Well this concludes my gossip for the day.


----------



## Todd Avant

This is what I did, I got a pressure treated 2x4 and drilled 4 spaces out of it with a 1 1/4" hole saw. Then I drilled out the 1/4" pilot hole to 3/8". I removed the ac cooling radiator and spaced it off of the radiator with this spacers. This will give you an 1 1/2" more air flow going to your cooling radiator. Helped me tremendously. You will still have to clean it periodically, but this made a world of difference for me. Also, I did not realize this, but after talking to a Mahindra mechanic, he told me to run this tractor at 2500 rpm when bush hogging. This has made a big difference also. I run it at least 2000 rpm now even if I am not bush hogging. This made a big difference for me also. The ac unit uses more hp than you realize. I was at my wits end with this problem but now she runs like a different tractor. I hope that this helps.


----------



## sixbales

In reading on the internet, I noticed that others have had problems with a 4510 overheating, which indicates a marginal design of the cooling system. I would take the radiator to a radiator repair shop and have them add another core section to it. Of course, you will have to make modifications to re-mount it.


----------



## BDNPQ

It appears I have finally solved my overheating problem.
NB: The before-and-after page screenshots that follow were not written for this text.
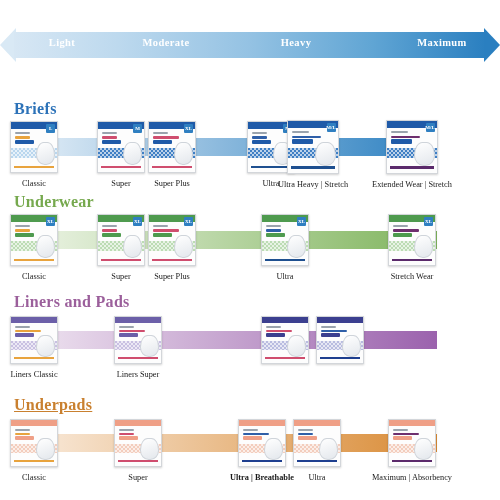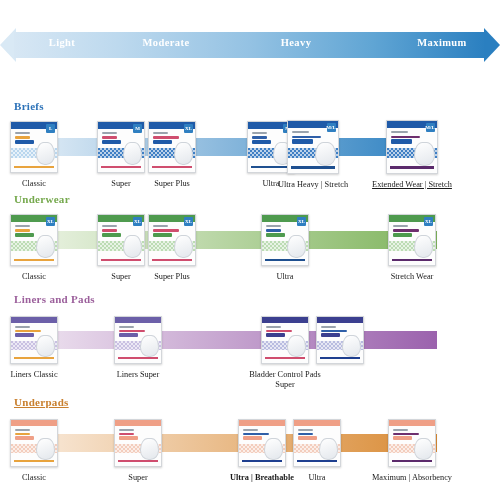--- a/index.html
+++ b/index.html
@@ -32,21 +32,21 @@
     font-weight: bold; letter-spacing: .4px; text-align: center;
   }
   .cap-title {
     position: absolute; left: 0; top: 64px; width: 500px; text-align: center;
     font-size: 9.5px; color: #222; letter-spacing: .2px;
   }
 
   
   .section { position: absolute; left: 0; width: 500px; }
   .sec-title {
-    position: absolute; left: 14px; top: 0; font-size: 11px;
+    position: absolute; left: 14px; top: 0; font-size: 16px;
     font-weight: bold; letter-spacing: .3px;
   }
   .band { position: absolute; height: 18px; }
 
   
   .prod { position: absolute; }
   .box {
     position: relative; width: 100%; height: 100%;
     background: #fdfdfd; border: 1px solid #d3d6da;
     box-shadow: 0 1px 2px rgba(0,0,0,.18);
@@ -179,21 +179,21 @@
             <div class="size-badge">M/L</div>
             <div class="brand"></div>
             <div class="line1" style="width:58%;background:#6e2f6e"></div>
             <div class="line2" style="background:#1f5aa8"></div>
             <div class="swatch" style="background-color:#3f7fc4"></div>
             <div class="prodimg"></div>
             <div class="count"></div>
             <div class="bottom-bar" style="background:#5b2a6b"></div>
           </div>
         </div>
-        <div class="caption" style="left: 367px; width: 90px; top: 80px; text-decoration: underline;">Extended Wear | Stretch</div>
+        <div class="caption" style="left: 367px; width: 90px; top: 80px;">Extended Wear | Stretch</div>
       </div>
       <div class="section" style="top: 193px; height: 100px;">
         <div class="sec-title" style="color: rgb(118, 169, 78);">Underwear</div>
         <div class="band" style="left: 10px; width: 427px; top: 38px; background: linear-gradient(to right, rgb(240, 246, 234) 0%, rgb(127, 180, 92) 100%);"></div>
         <div class="prod" style="left: 10px; top: 21px; width: 48px; height: 52px;">
           <div class="box">
             <div class="top-bar" style="background:#4e9a4e"></div>
             <div class="size-badge">XL</div>
             <div class="brand"></div>
             <div class="line1" style="width:34%;background:#e8a33d"></div>
@@ -296,21 +296,20 @@
             <div class="top-bar" style="background:#3b3f8f"></div>
             <div class="brand"></div>
             <div class="line1" style="width:58%;background:#cf4d6e"></div>
             <div class="line2" style="background:#3b3f8f"></div>
             <div class="swatch" style="background-color:#b9bce0"></div>
             <div class="prodimg"></div>
             <div class="count"></div>
             <div class="bottom-bar" style="background:#cf4d6e"></div>
           </div>
         </div>
-        <div class="caption" style="left: 240px; width: 90px; top: 77px;">Bladder Control Pads Super</div>
         <div class="prod" style="left: 316px; top: 23px; width: 48px; height: 48px;">
           <div class="box">
             <div class="top-bar" style="background:#3b3f8f"></div>
             <div class="brand"></div>
             <div class="line1" style="width:58%;background:#2f5fa8"></div>
             <div class="line2" style="background:#3b3f8f"></div>
             <div class="swatch" style="background-color:#b9bce0"></div>
             <div class="prodimg"></div>
             <div class="count"></div>
             <div class="bottom-bar" style="background:#1e3f8f"></div>

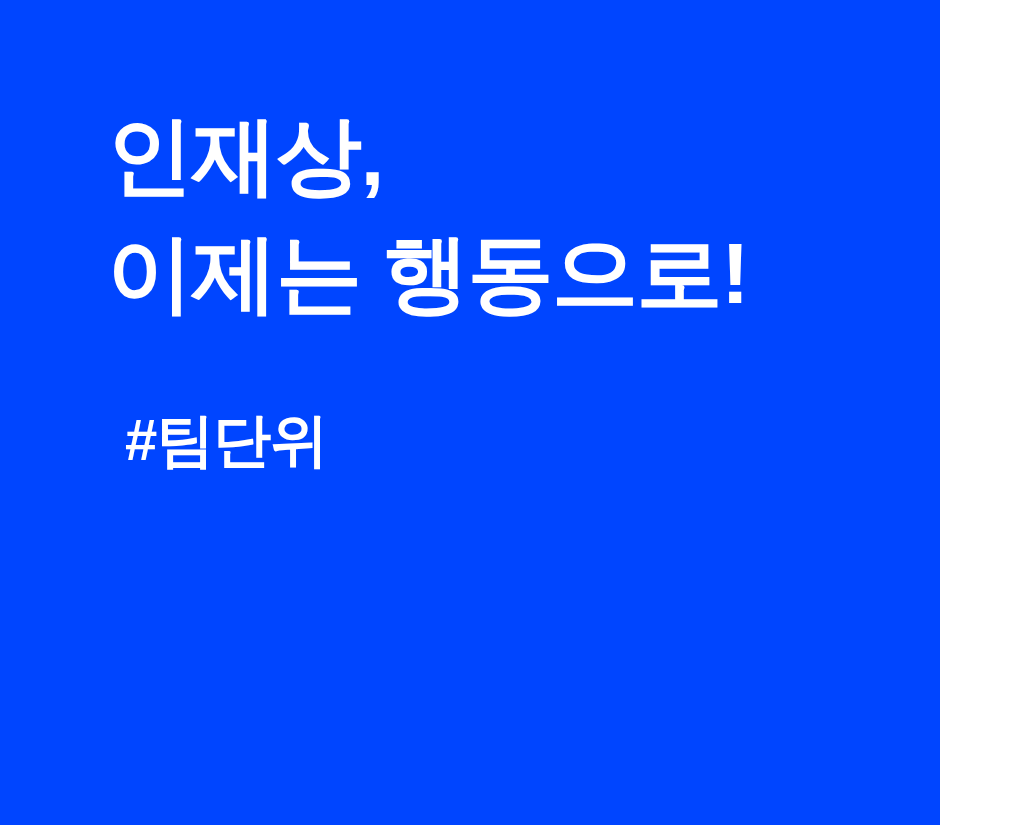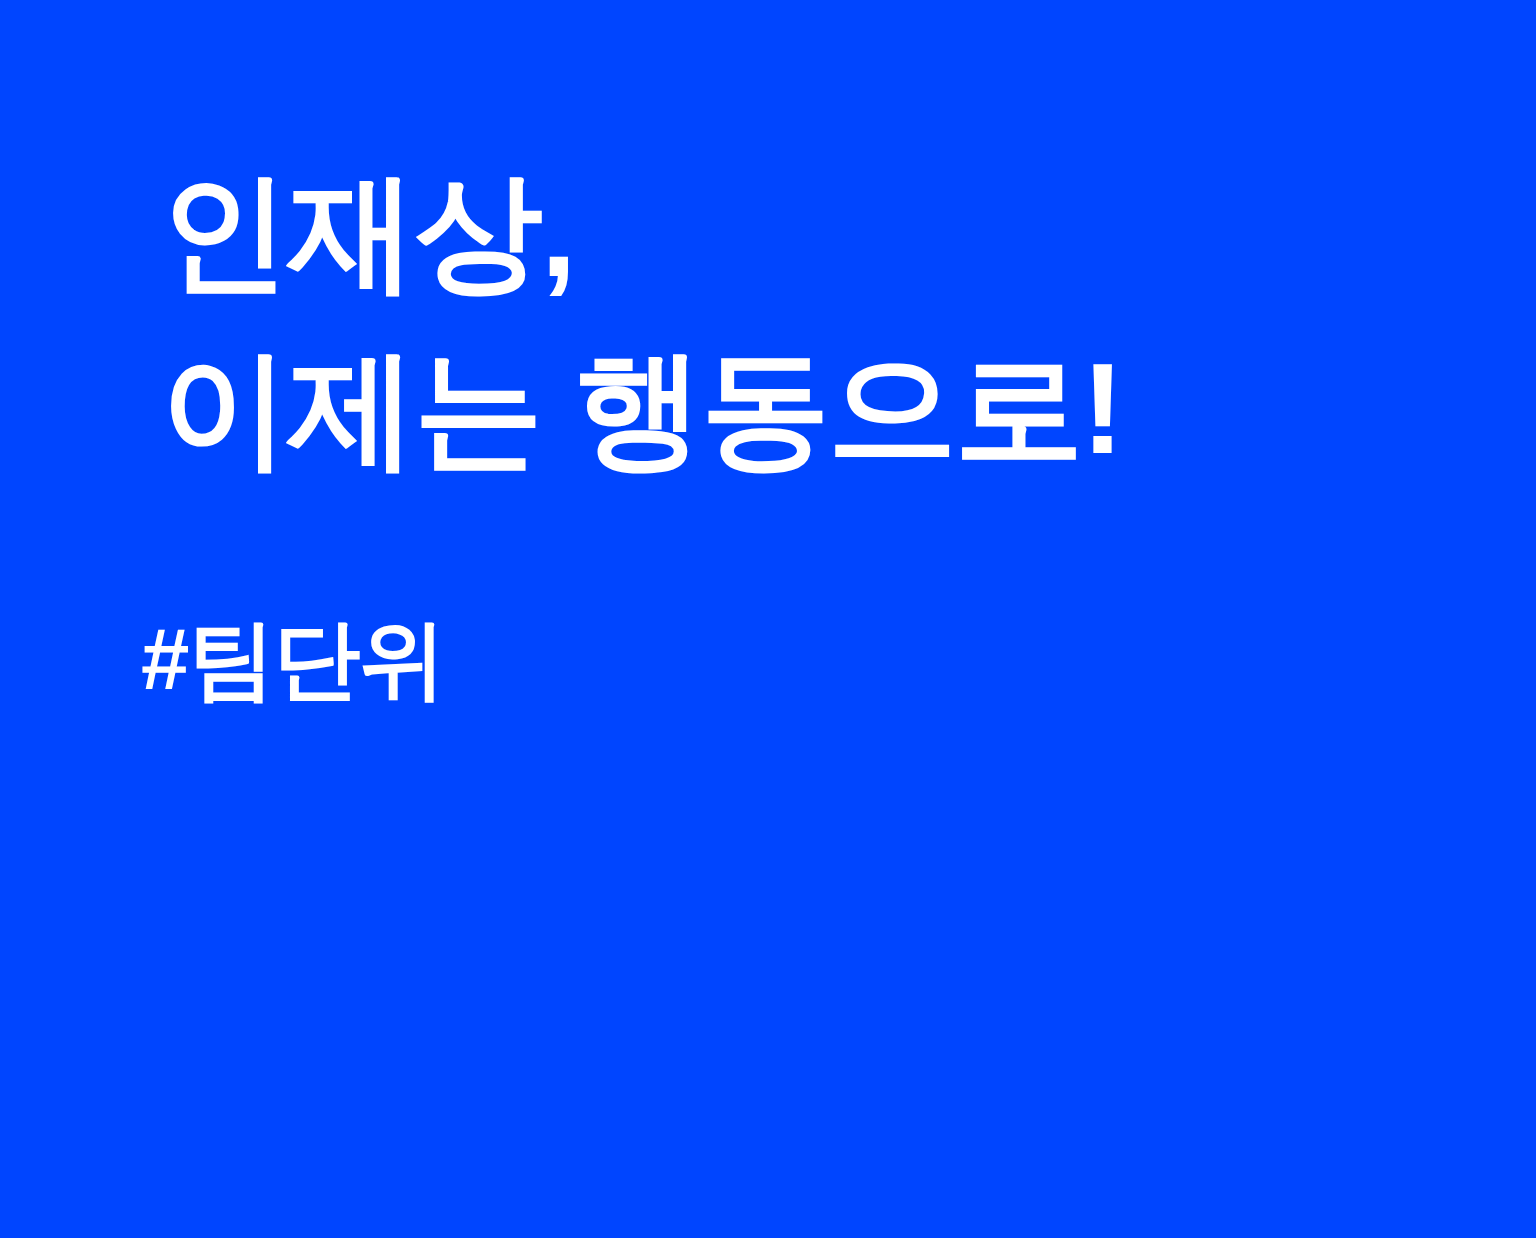--- a/index.html
+++ b/index.html
@@ -9,21 +9,21 @@
 
   body {
     width: 1024px;
     height: 825px;
     overflow: hidden;
     font-family: "Liberation Sans", "DejaVu Sans", sans-serif;
   }
 
   #slide {
     position: relative;
-    width: 1024px;
+    width: 940px;
     height: 825px;
     background: #0045ff;
     box-sizing: border-box;
   }
 
   #content-block {
     position: absolute;
     left: 107px;
     top: 96px;
     width: 860px;
@@ -42,21 +42,21 @@
 
   .headline-line {
     display: block;
   }
 
   #tag-list {
     margin: 0;
     padding: 0;
     list-style: none;
     position: absolute;
-    left: 94px;
+    left: 125px;
     top: 396px;
     width: 860px;
   }
 
   .tag-item {
     color: #ffffff;
     font-size: 58px;
     line-height: 88px;
     font-weight: 600;
     letter-spacing: -1px;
I took the screen in front of the AC Condenser off completely and cleaned it, took the bolts out of the AC Condenser and got it raised up enough to do a complete and thorough washing out of it, and then was able to access the radiator so that I could wash it out thoroughly. Apparently what had sifted through as dirt over the years and collected in the radiator fins had been turned into mud once it got damp from trying to wash it out and simply clogged the radiator restricting air flow. Since I performed this thorough cleaning and reassembled everything, the temperature hasn't raised even to the 1/2 way mark. Thanks for all of the comments and help in trying to determine what was going on. 

Billy D


----------



## willys55

AWESOME BILLY !!!!!


----------



## Ed4510

I have a 2009 Mahindra 4510 and had very similar issues - I do work it hard mainly bush hogging hilly fields with a HD 6’ hog that really needs 45hp at pto instead of the 36 the 4510 puts out. On another forum I started a thread on this overheating issue, and I did pick up one really good tip there to go to the HomeDepot and get one of those universal plastic mesh HVAC filters and use in front of radiator to help keep it clean. The radiator and AC condenser are real dirt magnets - at least with what I do brush mowing. I did several things to solve my over heat issues, besides cleaning the radiator out more ofter with compressed air (as one post warned do not use pressure washer as it wii bend radiator fins) is to do what was suggested a few posts back by spacing the AC condenser more from the radiator. The heat removal ability is propotional to the Tin of air entering the radiator to the Tout of air exiting it - the cooler the air in the better it performs. The condenser increases the Tin which is its Tout so creating a gap helps all the way around. The 4 bolts holding the condenser onto the front of the radiator are metric, I was able to find metric studs the same size that were long enough to accomadate a 1/2” pipe nipple cut down to about 1.5-1.74” long (painted black they look pretty good as well) between the condenser tabs and radiator with washers at both ends. A metric nut over washer secured the condenser to studs and radiator. This was a big improvement. Then the next thing I did was to mount a thin fan in front of the condenser (Bosh 0130703200) using a 3/4 inch plywood cut to shape to fit in front with large hole cutout for fan. I got my fan off old mercedes in junk yard for few bucks - size wize it is great but does draw like 20.8 amp so don’t know if this may be best option, but so far seems to work well - I use manual swith through a relay to turn on and off as needed. Hope this helps!


----------



## William hughes

Saturate radiator front and back with simple Green let soak for 15 to 20minutes wash thoroughly with water hose front and back it should clean it out where you can see through the fens


----------